Paylaş
Uyuşturucu madde tanımını uluslararası kaynakların ve ülkemiz içtihatlarını da kapsayacak şekilde ele alacak olursak bitkisel ya da sentetik kökeni fark etmeksizin sinir sistemini etkileyerek istek ve ihtiyaçlara kaynak olan kullanım arzusu barındıran, fiziksel veya psikolojik bağımlılığa sebebiyet veren maddelere uyuşturucu madde tanımı yapılır.
Uyuşturucu maddelere ilişkin Türk Ceza Kanununda meydana getirilen düzenlemeler ‘Topluma Karşı Suçlar’ başlığı altında düzenlenmiştir. Uyuşturucu madde kullanımıyla birlikte özendirme suçu da Türk Ceza Kanunu madde 190’da meydana getirilen düzenleme ile birlikte yaptırıma tabi tutulmuştur. Ülkemizin de taraf olduğu 1988 yılında imzalanmış olan Uyuşturucu ve Psikotrop Maddelerin Kaçakçılığına Karşı Birleşmiş Milletler Sözleşmesi ile de bağlı olduğumuz üzere ‘’Uyuşturucuya Özendirme’’ suç tipi olarak hukukumuzda yer almaya başlamıştır.
Uyuşturucuya özendirme kapsamında Anayasamızda yer alan 58. maddesi dayanak olarak alınarak ilgili düzenlemeler meydana getirilmektedir. Anayasa madde 58’de “Devlet, gençleri alkol düşkünlüğünden, uyuşturucu maddelerden, suçluluk, kumar ve benzeri kötü alışkanlıklardan ve cehaletten korumak için gerekli tedbirleri alır.” ibaresi yer almaktadır. Türk Ceza Kanunumuzda da Anayasada yer alan bu ifade ile birlikte başta gençlerin korunması olmak üzere tüm toplum bireylerinin korunması adına düzenleme meydana getirilmiştir.
TCK’da yer alan düzenleme ile birlikte toplumun genel sağlığı ile nesillerin ruh ve beden sağlığının da korunması amaçlanmıştır.

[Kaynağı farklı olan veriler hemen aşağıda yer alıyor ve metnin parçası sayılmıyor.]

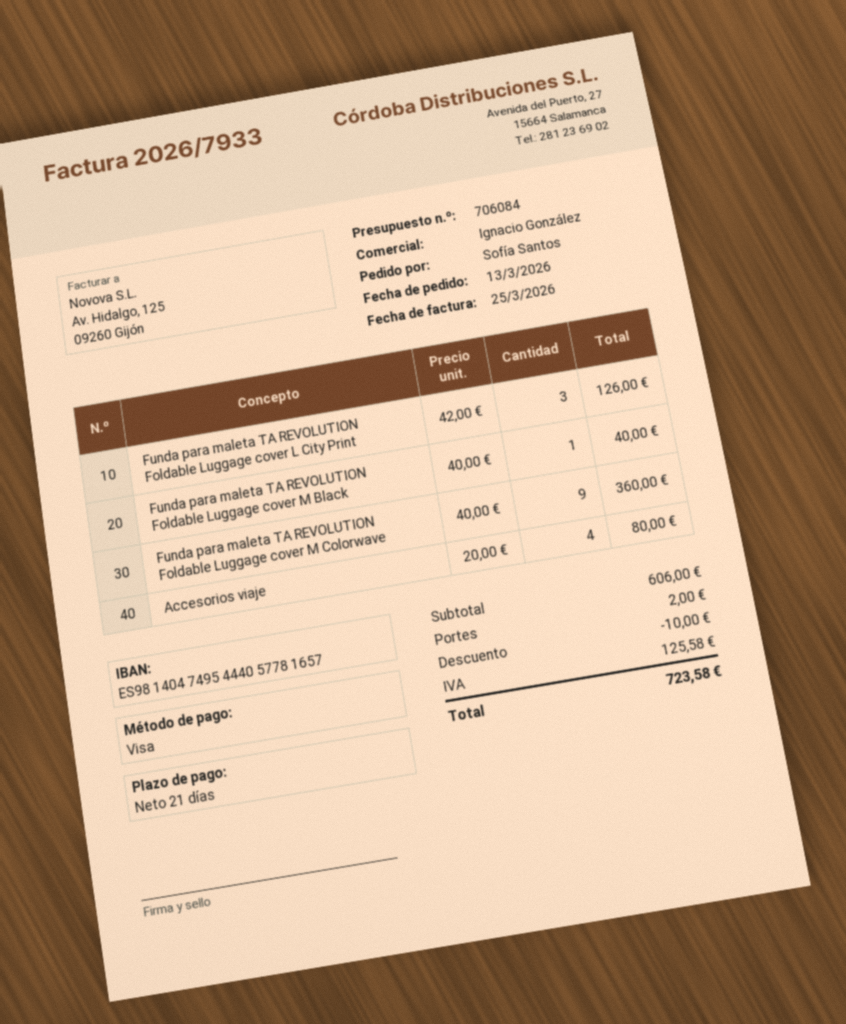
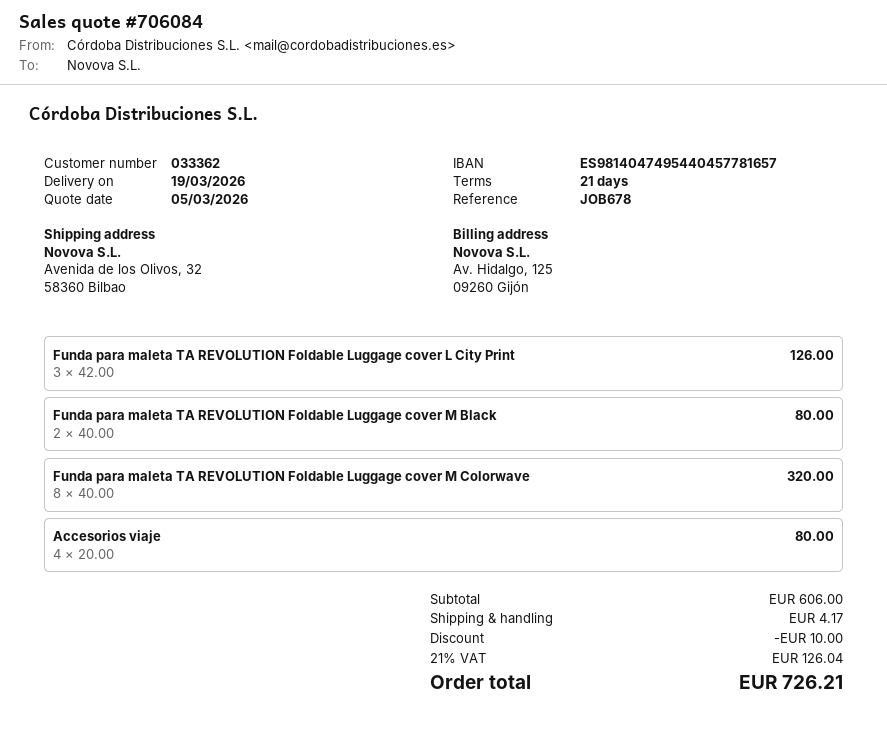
bank account: ES9814047495444057781657 -> ES9814047495440457781657
Funda para maleta TA REVOLUTION Foldable Luggage cover M Black: 1 x 40.00 = 40.00 -> 2 x 40.00 = 80.00
Funda para maleta TA REVOLUTION Foldable Luggage cover M Colorwave: 9 x 40.00 = 360.00 -> 8 x 40.00 = 320.00
shipping: 2.00 -> 4.17
tax: 125.58 -> 126.04
total: 723.58 -> 726.21

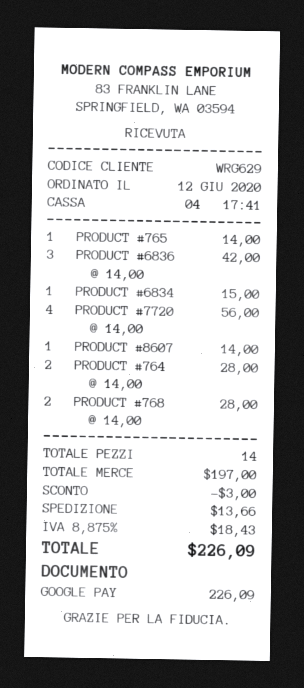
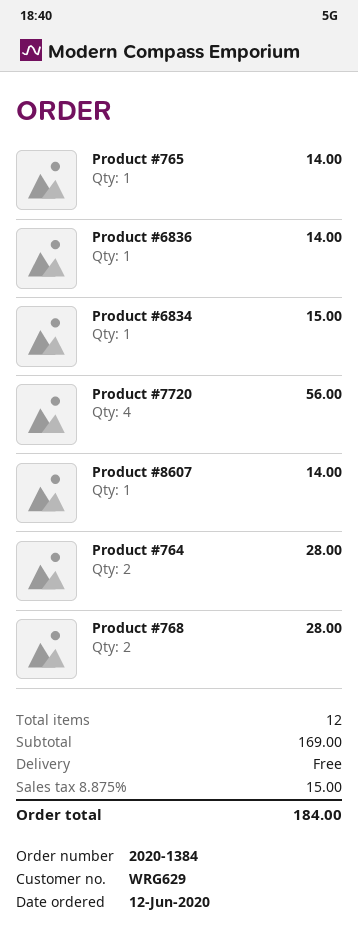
PRODUCT #6836: 3 for 42.00 -> 1 for 14.00
total quantity: 14 -> 12
subtotal: 197.00 -> 169.00
discount: 3.00 -> none
shipping: 13.66 -> 0.00
tax: 8.875% = 18.43 -> 8.875% = 15.00
total: 226.09 -> 184.00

Uyuşturucuya özendirme suçunun işlenebilmesini kanunumuz fiilin alenen icra edilmiş olmasına bağlamıştır. Aleniyet kavramından kasıt burada kişinin kitlelere duyurması değil bu davranışları göz önünde yapmasıdır. Meydana getirdiği mekan fark etmeksizin belirsiz sayıda kişi failin davranışlarının uyuşturucuya özendirme olarak nitelendirilebilirse burada aleniyetin varlığından söz edilebilir. Bir diğer maddi unsur olan özendirici nitelikte hareket uyuşturucu veya uyarıcı maddeyi kendisinden başka kişilerin kullanmasına veya bu yönde hareketlere özendirme kasıtlı hareketler olarak nitelendirilebilir.
Uyuşturucu maddeye özendirme suçunda mağdur kanunumuzda kişilere indirgenmemiştir. Suçu kamusal bir suç olarak nitelendiren Türk Ceza Kanunumuz suçtan zarar gören yani mağdur olanları da toplumu oluşturan tüm bireyler olarak ifade etmiştir.
Türk Ceza Kanunumuzda uyuşturucu ve uyarıcı maddelerin kullanımına özendirme suçunun yaptırım olarak 5 yıldan 10 yıla kadar hapis cezası ve bin günden on bin güne kadar adli para cezası olarak belirlenmiştir. Ayrıca kanunumuzda bu cezaların mesleklerini kötüye kullanmak suretiyle birden fazla şekilde işlenmesi halinde verilecek olan cezalarda artırıma gidileceği de belirtilmiştir.
Toplum olarak uyuşturucu ve uyarıcı madde kullanımında özendirici davranışlardan uzak durmaya özen göstermeli, uyuşturucu madde kullanımına özendirmelerde bulunan kişilerin yaptırıma tabi tutularak cezalandırılmalarını sağlamalı ve bağımlılıkla mücadele eden kuruluşlara destek olarak elimizden geldiği ölçüde uyuşturucu ile mücadele etmeye gayret göstermeliyiz.